=== Begin Enclosure ===

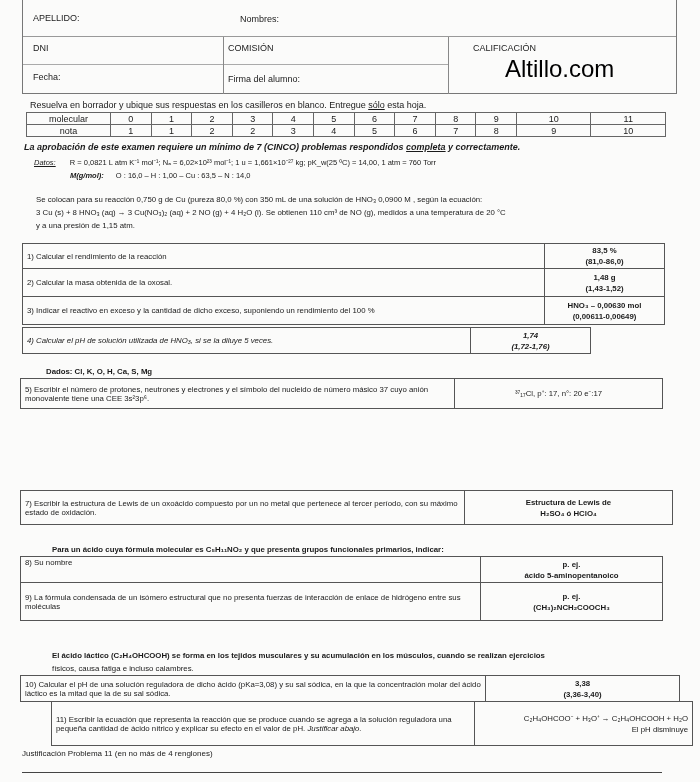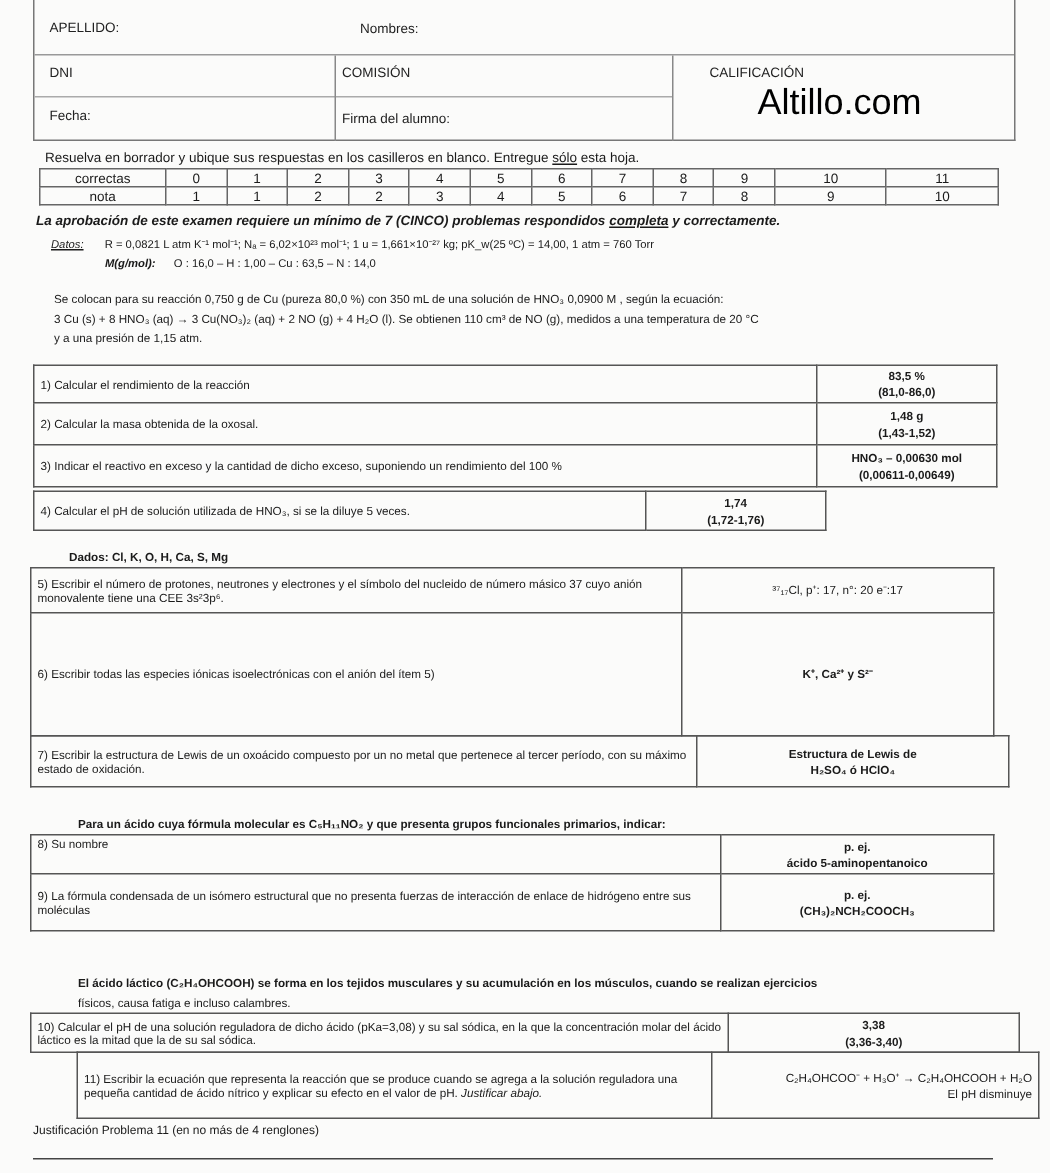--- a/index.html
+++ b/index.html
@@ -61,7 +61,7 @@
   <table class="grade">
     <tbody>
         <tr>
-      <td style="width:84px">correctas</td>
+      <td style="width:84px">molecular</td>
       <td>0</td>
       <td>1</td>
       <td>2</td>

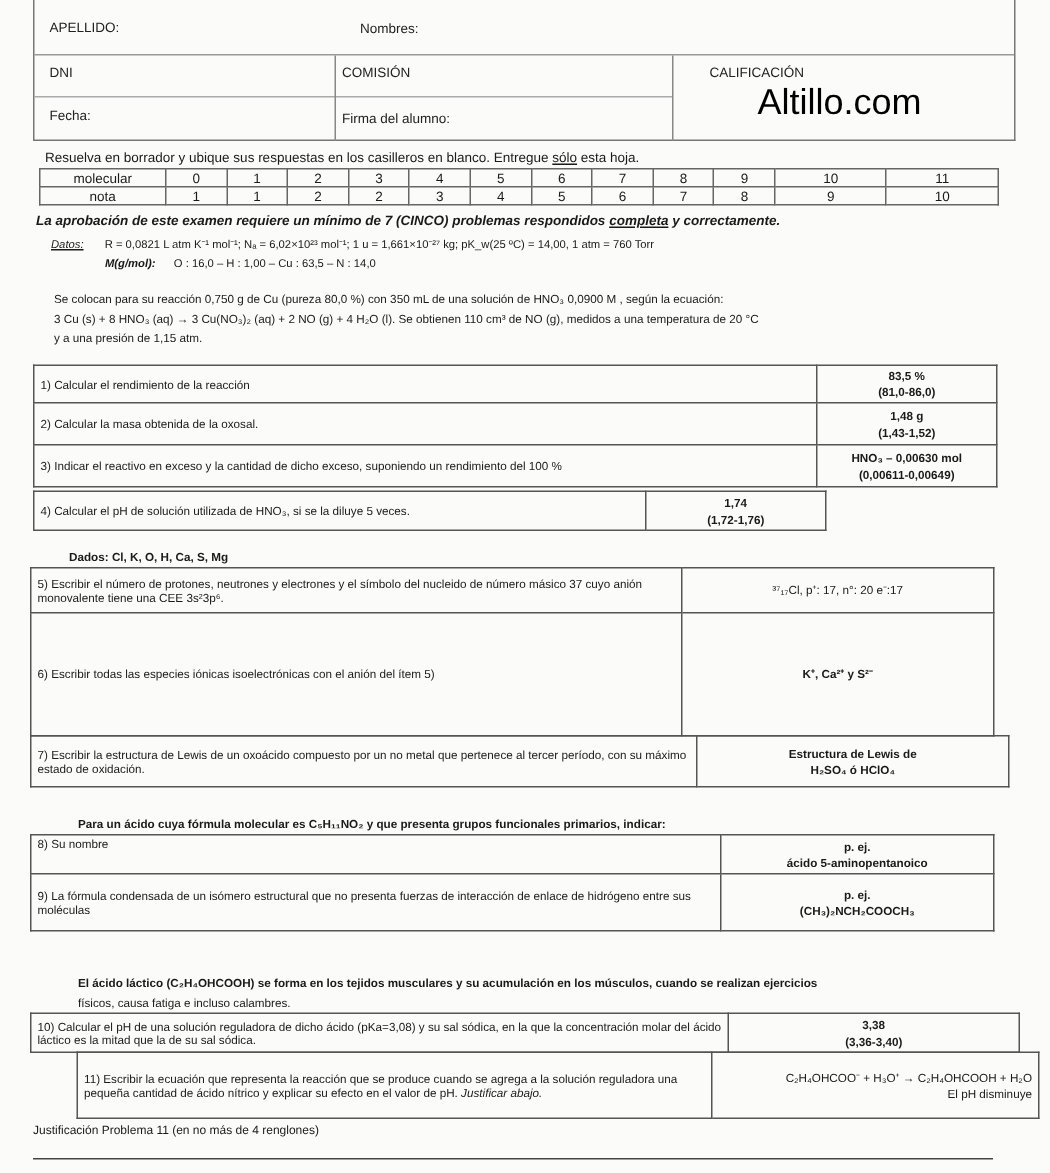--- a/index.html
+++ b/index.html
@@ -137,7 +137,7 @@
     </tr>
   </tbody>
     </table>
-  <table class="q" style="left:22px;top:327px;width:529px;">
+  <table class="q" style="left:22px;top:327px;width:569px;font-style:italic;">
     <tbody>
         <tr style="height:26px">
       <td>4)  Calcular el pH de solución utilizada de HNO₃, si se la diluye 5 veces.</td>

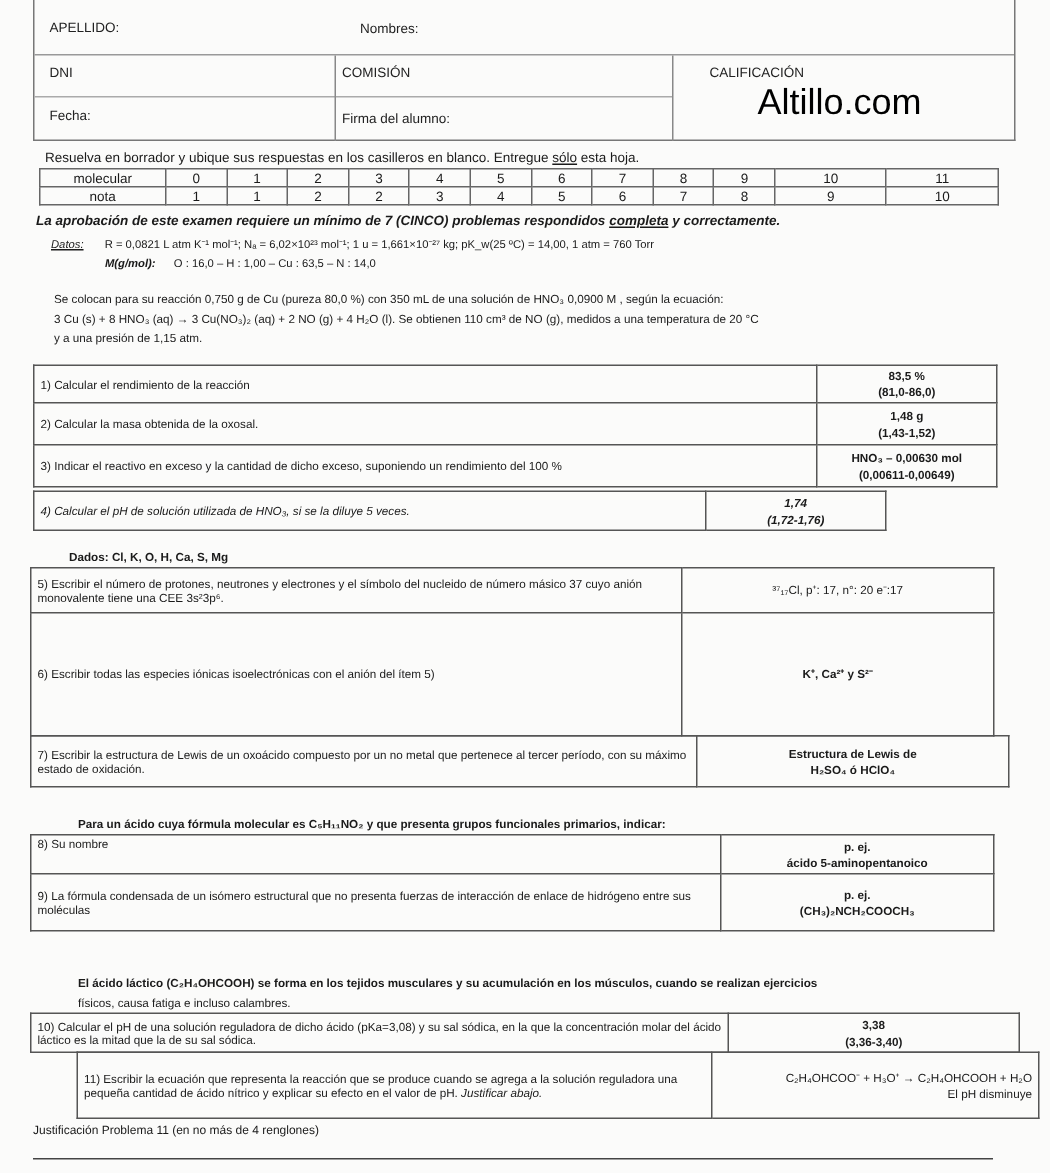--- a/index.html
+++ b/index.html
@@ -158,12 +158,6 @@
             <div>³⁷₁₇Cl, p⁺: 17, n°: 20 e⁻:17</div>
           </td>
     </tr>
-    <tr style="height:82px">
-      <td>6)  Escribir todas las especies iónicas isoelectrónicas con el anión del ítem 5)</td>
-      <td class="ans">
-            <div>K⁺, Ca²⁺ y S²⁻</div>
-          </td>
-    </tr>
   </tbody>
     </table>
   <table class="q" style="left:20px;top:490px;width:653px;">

=== End Enclosure ===

• EXERCISE BRIEF:
In the copy, include all records verbatim but no images.

• ANSWER TO THE EXERCISE:
--- a/index.html
+++ b/index.html
@@ -61,7 +61,7 @@
   <table class="grade">
     <tbody>
         <tr>
-      <td style="width:84px">correctas</td>
+      <td style="width:84px">molecular</td>
       <td>0</td>
       <td>1</td>
       <td>2</td>

--- a/index.html
+++ b/index.html
@@ -137,7 +137,7 @@
     </tr>
   </tbody>
     </table>
-  <table class="q" style="left:22px;top:327px;width:529px;">
+  <table class="q" style="left:22px;top:327px;width:569px;font-style:italic;">
     <tbody>
         <tr style="height:26px">
       <td>4)  Calcular el pH de solución utilizada de HNO₃, si se la diluye 5 veces.</td>

--- a/index.html
+++ b/index.html
@@ -158,12 +158,6 @@
             <div>³⁷₁₇Cl, p⁺: 17, n°: 20 e⁻:17</div>
           </td>
     </tr>
-    <tr style="height:82px">
-      <td>6)  Escribir todas las especies iónicas isoelectrónicas con el anión del ítem 5)</td>
-      <td class="ans">
-            <div>K⁺, Ca²⁺ y S²⁻</div>
-          </td>
-    </tr>
   </tbody>
     </table>
   <table class="q" style="left:20px;top:490px;width:653px;">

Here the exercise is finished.